Start of Block

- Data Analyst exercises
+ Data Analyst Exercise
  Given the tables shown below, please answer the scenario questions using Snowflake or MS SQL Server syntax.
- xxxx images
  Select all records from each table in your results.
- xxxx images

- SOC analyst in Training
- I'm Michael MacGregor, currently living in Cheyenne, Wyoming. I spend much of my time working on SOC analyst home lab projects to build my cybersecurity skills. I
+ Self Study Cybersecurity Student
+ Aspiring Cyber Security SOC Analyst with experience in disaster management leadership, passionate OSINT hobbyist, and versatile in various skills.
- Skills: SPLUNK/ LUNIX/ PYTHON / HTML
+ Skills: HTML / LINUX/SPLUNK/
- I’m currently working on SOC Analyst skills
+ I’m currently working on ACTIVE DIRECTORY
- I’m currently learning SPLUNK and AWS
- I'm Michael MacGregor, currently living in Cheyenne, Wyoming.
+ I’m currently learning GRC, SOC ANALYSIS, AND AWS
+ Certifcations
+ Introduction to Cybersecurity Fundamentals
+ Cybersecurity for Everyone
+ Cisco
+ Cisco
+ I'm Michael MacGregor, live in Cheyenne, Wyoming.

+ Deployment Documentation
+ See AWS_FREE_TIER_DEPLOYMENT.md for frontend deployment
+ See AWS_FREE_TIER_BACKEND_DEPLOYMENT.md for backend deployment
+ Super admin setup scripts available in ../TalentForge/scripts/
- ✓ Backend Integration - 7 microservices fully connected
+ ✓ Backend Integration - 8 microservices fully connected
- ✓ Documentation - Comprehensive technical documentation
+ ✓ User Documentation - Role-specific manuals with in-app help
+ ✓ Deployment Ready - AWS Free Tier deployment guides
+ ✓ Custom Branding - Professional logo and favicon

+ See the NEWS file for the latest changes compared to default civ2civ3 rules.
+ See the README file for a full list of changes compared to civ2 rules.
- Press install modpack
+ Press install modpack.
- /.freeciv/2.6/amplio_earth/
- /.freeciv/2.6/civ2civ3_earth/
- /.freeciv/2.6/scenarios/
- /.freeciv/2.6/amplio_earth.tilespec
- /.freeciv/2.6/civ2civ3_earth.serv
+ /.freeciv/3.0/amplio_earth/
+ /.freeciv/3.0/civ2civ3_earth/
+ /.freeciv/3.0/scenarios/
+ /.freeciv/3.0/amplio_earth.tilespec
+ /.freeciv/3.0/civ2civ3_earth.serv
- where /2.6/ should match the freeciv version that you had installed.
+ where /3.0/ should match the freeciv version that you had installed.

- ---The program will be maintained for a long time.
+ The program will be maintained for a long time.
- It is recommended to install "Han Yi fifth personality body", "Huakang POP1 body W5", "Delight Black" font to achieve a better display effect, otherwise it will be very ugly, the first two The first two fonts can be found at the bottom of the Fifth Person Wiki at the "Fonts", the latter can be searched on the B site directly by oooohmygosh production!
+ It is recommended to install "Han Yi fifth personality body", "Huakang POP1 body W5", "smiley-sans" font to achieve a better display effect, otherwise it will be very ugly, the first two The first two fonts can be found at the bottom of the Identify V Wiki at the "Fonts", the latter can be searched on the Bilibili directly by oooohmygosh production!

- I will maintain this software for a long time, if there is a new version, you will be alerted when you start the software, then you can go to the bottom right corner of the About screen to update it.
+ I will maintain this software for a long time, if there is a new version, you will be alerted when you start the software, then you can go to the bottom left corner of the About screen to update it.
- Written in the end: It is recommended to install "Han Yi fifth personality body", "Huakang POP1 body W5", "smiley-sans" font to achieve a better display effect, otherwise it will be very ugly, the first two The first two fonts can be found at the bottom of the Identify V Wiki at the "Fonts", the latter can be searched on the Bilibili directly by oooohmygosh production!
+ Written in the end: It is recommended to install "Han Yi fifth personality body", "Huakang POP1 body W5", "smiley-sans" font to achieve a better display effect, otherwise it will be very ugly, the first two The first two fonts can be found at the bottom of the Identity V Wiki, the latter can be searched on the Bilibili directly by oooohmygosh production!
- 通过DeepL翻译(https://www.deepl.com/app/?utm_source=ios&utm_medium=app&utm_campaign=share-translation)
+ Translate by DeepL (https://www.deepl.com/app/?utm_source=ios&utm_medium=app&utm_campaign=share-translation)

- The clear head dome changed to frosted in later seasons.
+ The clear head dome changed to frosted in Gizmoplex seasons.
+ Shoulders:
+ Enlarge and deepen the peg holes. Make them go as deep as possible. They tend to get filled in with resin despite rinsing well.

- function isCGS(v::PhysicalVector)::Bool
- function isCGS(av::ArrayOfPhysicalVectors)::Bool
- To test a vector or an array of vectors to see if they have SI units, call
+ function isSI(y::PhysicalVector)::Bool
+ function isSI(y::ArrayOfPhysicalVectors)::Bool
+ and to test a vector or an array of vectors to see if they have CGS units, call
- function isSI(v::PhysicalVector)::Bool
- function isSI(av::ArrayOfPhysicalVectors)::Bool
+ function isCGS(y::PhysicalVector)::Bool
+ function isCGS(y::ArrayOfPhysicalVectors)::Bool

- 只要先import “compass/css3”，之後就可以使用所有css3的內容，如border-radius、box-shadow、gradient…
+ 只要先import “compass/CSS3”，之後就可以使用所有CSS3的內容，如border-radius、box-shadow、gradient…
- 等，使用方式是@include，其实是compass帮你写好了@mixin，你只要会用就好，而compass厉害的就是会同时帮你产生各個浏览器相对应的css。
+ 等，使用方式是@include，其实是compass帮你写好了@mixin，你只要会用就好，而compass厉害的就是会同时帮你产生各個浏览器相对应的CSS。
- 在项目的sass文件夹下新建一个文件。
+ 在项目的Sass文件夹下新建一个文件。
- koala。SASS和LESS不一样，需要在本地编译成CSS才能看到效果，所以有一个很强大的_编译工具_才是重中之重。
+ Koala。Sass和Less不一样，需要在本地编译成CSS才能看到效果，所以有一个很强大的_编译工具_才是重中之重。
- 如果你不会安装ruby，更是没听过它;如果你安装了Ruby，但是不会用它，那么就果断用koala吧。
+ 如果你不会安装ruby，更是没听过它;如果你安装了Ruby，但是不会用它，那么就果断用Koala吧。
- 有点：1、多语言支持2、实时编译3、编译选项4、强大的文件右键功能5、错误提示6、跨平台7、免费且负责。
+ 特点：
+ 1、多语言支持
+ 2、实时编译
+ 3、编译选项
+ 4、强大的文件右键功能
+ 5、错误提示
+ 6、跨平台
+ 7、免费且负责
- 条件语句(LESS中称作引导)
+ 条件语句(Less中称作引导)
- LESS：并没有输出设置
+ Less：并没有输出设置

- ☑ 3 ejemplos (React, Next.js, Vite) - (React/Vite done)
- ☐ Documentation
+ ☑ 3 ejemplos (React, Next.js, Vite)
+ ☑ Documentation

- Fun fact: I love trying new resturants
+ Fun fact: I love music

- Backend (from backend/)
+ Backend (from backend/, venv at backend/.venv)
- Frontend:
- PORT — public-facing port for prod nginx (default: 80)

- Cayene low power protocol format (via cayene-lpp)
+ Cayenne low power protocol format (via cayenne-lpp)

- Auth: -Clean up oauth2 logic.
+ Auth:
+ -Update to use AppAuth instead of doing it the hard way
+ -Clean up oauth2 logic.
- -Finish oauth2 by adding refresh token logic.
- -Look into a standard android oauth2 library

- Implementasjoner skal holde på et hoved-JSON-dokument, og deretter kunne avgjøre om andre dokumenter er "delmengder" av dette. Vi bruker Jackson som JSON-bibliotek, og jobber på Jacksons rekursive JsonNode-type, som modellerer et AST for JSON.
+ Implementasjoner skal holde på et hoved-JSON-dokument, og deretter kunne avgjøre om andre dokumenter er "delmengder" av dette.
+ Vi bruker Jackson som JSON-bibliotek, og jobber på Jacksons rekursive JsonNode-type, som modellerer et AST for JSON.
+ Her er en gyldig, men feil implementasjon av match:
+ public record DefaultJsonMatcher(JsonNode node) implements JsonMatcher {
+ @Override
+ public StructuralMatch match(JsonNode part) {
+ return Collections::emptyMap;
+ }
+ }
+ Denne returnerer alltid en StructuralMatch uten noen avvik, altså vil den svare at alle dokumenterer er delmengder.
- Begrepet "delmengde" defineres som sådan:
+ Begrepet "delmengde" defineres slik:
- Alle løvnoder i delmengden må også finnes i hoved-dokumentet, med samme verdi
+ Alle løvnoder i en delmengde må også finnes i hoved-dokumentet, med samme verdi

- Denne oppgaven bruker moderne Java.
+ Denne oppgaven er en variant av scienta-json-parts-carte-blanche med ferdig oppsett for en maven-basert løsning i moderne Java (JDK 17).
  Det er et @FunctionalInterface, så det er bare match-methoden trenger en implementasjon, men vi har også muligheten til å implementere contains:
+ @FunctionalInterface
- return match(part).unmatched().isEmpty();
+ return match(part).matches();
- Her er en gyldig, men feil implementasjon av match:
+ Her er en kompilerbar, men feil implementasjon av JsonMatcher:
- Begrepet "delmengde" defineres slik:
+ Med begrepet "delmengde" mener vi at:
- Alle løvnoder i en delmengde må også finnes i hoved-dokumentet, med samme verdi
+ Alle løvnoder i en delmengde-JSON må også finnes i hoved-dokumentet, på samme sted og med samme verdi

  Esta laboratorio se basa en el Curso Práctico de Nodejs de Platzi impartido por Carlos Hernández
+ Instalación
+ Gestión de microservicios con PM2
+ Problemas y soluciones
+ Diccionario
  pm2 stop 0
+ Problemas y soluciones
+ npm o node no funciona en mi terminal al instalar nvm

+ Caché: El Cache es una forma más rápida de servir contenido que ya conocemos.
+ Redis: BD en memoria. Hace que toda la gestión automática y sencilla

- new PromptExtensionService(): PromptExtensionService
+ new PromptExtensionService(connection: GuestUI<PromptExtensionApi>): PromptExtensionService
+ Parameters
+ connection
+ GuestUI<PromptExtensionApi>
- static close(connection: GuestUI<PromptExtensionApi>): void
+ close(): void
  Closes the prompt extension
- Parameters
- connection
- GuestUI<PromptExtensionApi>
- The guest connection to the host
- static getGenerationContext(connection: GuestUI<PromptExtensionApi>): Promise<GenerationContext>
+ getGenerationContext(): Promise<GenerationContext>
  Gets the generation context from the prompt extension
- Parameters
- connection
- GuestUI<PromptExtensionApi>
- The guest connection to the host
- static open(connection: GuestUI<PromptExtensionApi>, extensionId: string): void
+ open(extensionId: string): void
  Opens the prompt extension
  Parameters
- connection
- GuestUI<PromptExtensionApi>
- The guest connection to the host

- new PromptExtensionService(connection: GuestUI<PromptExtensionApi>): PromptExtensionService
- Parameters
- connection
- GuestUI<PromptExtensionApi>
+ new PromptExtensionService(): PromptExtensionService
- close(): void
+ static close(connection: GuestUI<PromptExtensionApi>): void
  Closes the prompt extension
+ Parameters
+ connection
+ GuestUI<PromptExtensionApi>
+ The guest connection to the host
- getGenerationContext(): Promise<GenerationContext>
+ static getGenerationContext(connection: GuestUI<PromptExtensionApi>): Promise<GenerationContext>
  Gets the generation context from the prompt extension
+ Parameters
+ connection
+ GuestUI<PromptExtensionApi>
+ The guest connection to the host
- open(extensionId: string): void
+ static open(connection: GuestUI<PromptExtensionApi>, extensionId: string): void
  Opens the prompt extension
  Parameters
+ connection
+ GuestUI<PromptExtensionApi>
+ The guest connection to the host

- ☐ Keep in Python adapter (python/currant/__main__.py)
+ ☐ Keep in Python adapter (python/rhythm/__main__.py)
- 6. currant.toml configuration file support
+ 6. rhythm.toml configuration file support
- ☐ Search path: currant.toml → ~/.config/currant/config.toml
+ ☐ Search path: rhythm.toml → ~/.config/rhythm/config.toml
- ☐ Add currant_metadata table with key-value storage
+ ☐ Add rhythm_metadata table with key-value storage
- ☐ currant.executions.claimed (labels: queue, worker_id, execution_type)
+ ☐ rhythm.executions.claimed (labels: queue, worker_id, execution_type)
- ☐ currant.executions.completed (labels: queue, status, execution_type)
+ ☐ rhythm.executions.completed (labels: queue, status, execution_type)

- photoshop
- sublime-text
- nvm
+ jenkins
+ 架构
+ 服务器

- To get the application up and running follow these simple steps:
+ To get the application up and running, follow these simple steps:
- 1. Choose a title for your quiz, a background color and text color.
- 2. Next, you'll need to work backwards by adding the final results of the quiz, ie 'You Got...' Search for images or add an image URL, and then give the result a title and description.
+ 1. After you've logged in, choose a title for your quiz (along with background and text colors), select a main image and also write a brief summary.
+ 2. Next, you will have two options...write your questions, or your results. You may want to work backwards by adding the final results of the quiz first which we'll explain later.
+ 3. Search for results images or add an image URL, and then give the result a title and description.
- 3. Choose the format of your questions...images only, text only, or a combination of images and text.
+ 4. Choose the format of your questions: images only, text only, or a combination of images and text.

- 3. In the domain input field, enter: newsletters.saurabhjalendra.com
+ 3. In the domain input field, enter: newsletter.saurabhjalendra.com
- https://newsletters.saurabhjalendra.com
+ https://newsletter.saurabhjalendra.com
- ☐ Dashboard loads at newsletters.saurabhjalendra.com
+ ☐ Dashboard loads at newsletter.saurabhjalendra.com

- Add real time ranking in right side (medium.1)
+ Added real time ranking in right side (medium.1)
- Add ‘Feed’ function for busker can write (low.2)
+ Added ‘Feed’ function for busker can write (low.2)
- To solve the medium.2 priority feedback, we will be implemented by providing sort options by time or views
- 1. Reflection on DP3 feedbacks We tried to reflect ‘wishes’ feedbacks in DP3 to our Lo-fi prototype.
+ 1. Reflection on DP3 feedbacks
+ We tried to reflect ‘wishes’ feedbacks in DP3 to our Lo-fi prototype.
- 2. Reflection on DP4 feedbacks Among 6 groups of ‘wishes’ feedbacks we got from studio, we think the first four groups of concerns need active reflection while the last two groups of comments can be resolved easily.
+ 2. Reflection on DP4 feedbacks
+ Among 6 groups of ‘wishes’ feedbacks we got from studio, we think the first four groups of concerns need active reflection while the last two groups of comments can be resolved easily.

End of Block

_What to work on:_
If a line in the material contains "this", show it.

_Expected answer:_
- I will maintain this software for a long time, if there is a new version, you will be alerted when you start the software, then you can go to the bottom right corner of the About screen to update it.
+ I will maintain this software for a long time, if there is a new version, you will be alerted when you start the software, then you can go to the bottom left corner of the About screen to update it.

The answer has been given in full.